Nach der Reaktion der Beteiligten auf die Auflage des Senats vom 14. Mai 2001 muss davon ausgegangen werden, dass der Beschlussfassung der Eigentümer zu TOP 11. 1 aussagekräftige Unterlagen nicht zugrunde lagen. Es fehlte an einer genauen Lagebeschreibung, optischen Aufgliederung, Angaben der Gewichtsverteilung und Art der Einpassung in das Dach (aufliegend oder bündig ?) der immerhin „max. 9 qm“ betragenden, also die Maße eines gewöhnlichen Dachfensters bei weitem übersteigenden Fläche der Flachkollektoren. Die Eigentümer konnten daher nach dem ihnen vorliegenden Informationsstand nicht einmal einen auf Tatsachen gegründeten groben Überblick darüber haben, inwieweit eine optische, statische oder technische Beeinträchtigung, etwa in Gestalt einer drohenden Undichtigkeit des Daches zu besorgen war. Eine derartige Blankettzustimmung zu einer Baumaßnahme widerspricht aber den Grundsätzen ordnungsgemäßer Verwaltung, weshalb die Beschlussfassung für ungültig zu erklären ist. Eine andere Beurteilung rechtfertigt sich nicht daraus, dass die Beteiligten zu 2 „das Haftungsrisiko“ übernommen haben. Denn diese kaum konkretisierte Haftungsübernahme reduziert weder das Risiko eines Streits über das Vorliegen der entsprechenden Haftungsvoraussetzungen noch ist hierdurch die Leistungsfähigkeit der Beteiligten zu 2 im Schadensfall sicher gestellt.

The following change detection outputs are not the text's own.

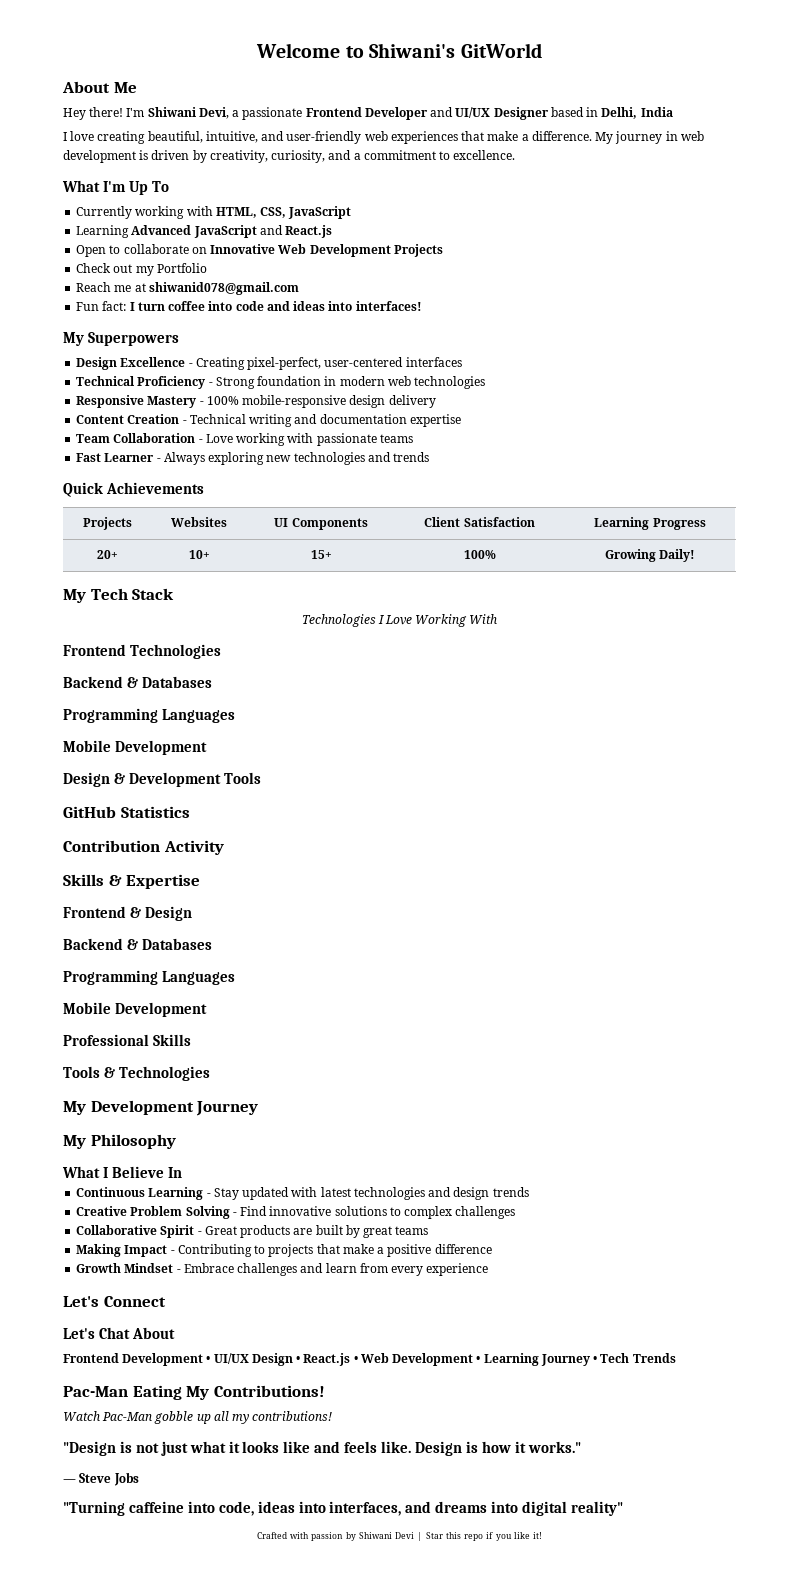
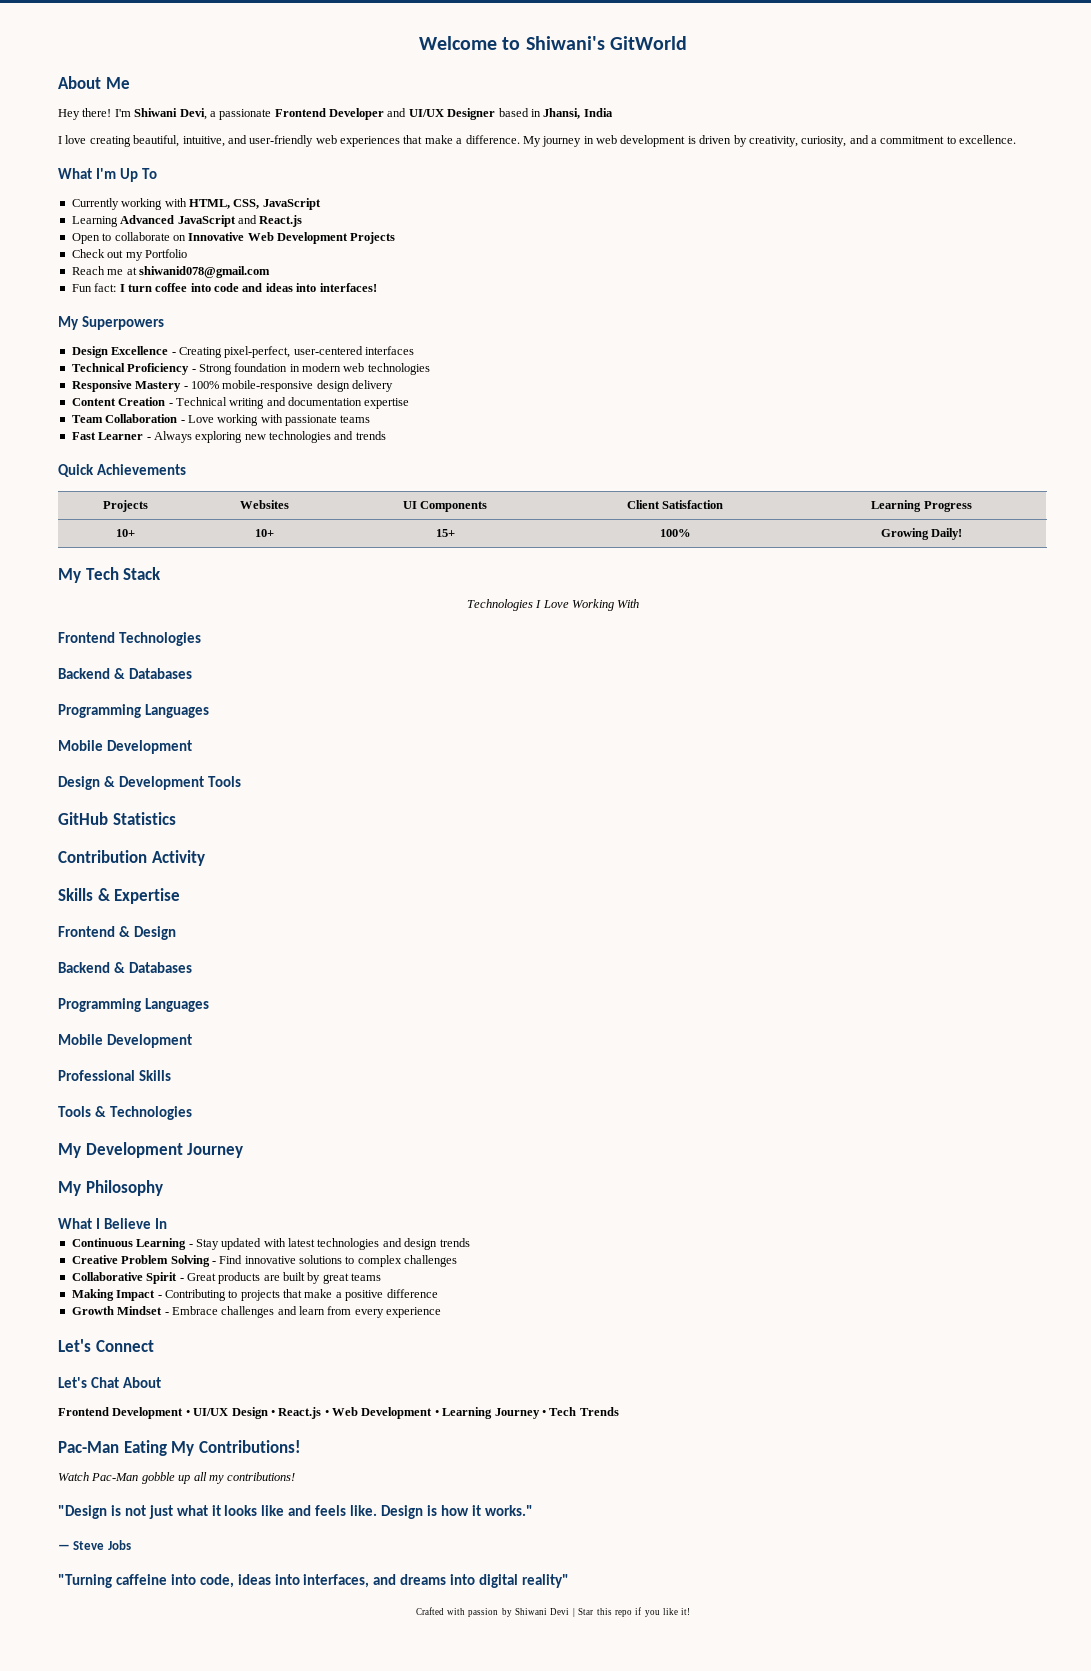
- I'm Shiwani Devi, a passionate Frontend Developer and UI/UX Designer based in Delhi, India
+ I'm Shiwani Devi, a passionate Frontend Developer and UI/UX Designer based in Jhansi, India
- 20+ | 10+ | 15+ | 100% | Growing Daily!
+ 10+ | 10+ | 15+ | 100% | Growing Daily!

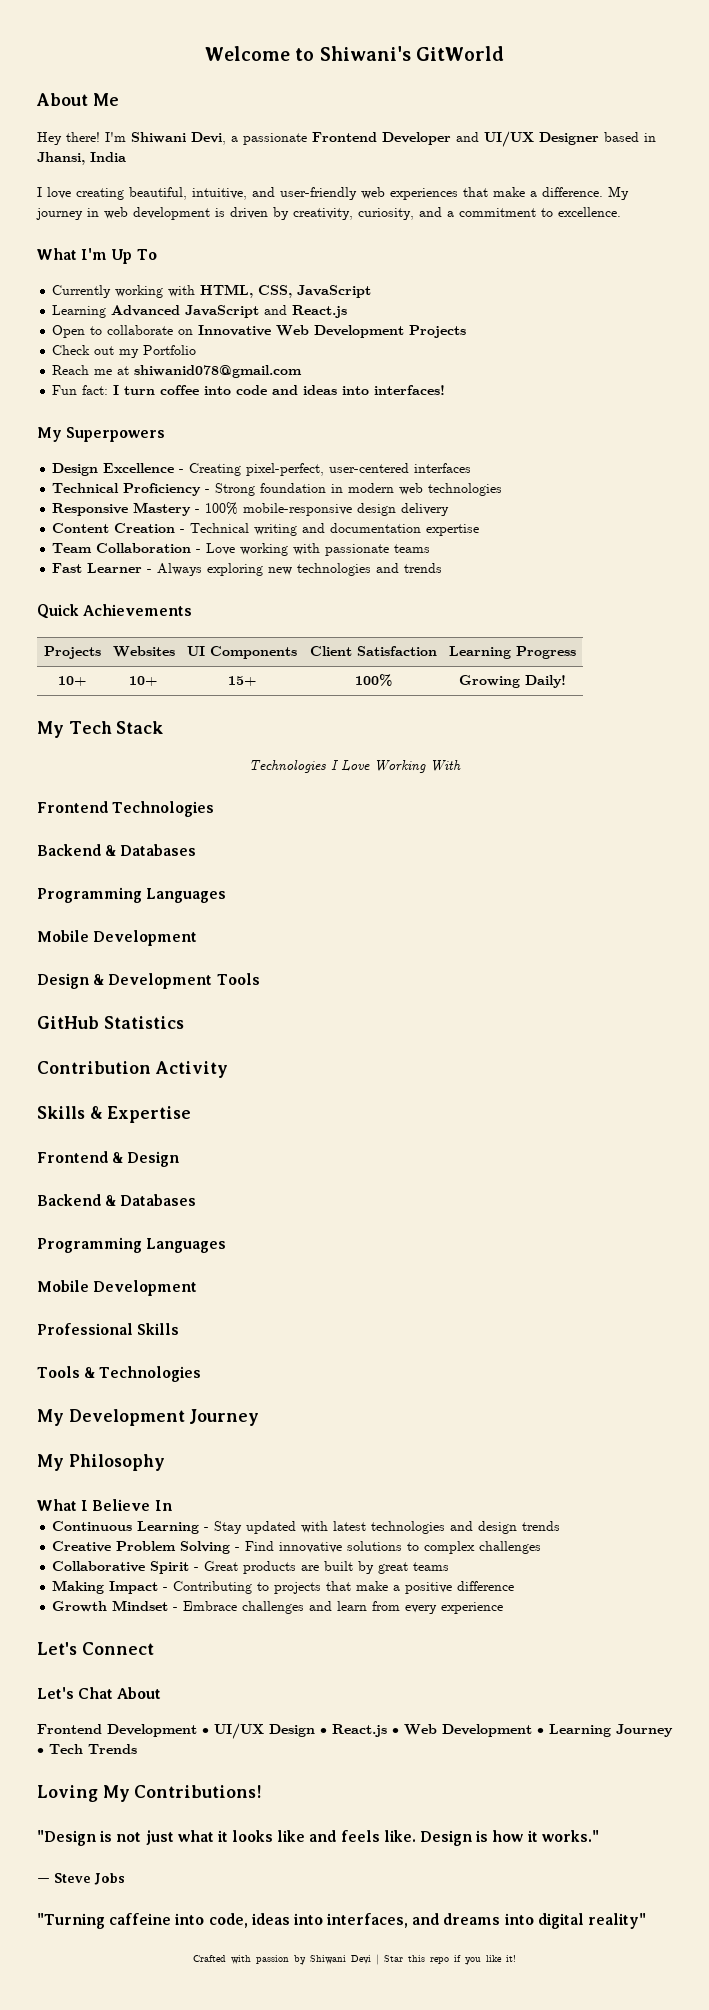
- Pac-Man Eating My Contributions!
+ Loving My Contributions!
- Watch Pac-Man gobble up all my contributions!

c) Die Beurteilung der Kammer zu TOP 11.2. der Wohnungseigentümerversammlung vom 23. Oktober 1998, wonach die Anbringung der Pergola nicht die Zustimmung sämtlicher Eigentümer erfordere, weil sie weder das äußere Erscheinungsbild des Hauses empfindlich beeinträchtige, noch sonst eine Maßnahme darstelle, die nach dem Sinn der Teilungserklärung der Zustimmung aller Wohnungseigentümer bedürfe, ist nicht frei von Rechtsfehlern.

Denn die Kammer hat keine objektivierten Feststellungen getroffen, die eine Einschätzung ermöglichen, inwieweit der in Aussicht genommene Bau der Pergola den optisch-ästethischen Gesamteindruck der Fassade tangiert und ob eine etwaige unzumutbare Beeinträchtigung der übrigen Eigentümer im Sinne des § 6 Abs. 1 der Teilungserklärung zu besorgen ist bzw. warum dies nicht der Fall sei. Insbesondere ist nicht ersichtlich, worauf die Beurteilung beruht, dass die Dachterrasse der Wohnung der Beteiligten W… „kaum einsehbar“ sei. Eine Besichtigung der Örtlichkeit hat die Kammer nicht vorgenommen. Sie konnte auch nicht auf eine solche des Amtsgerichts zurückgreifen. Da die Pergola noch nicht erstellt war, gab es auch keine Fotos von der errichteten Pergola. Es ist auch nicht ersichtlich, dass das Landgericht sich für seine Einschätzung einer nicht gegebenen „empfindlichen“ und daher von ihm für zumutbar gehaltenen Beeinträchtigung des äußeren Erscheinungsbildes auf sonstige aussagekräftige Fotos oder Skizzen gestützt hat bzw. zu stützen vermochte. Dem Senat steht daher eigene Bewertungen und Feststellungen zum Grad der Beeinträchtigung durch den Bau der Pergola erlaubendes Material ebenfalls nicht zur Verfügung, so dass die Sache zur Klärung dieser Frage der Beeinträchtigung an das Landgericht zurückzuverweisen ist.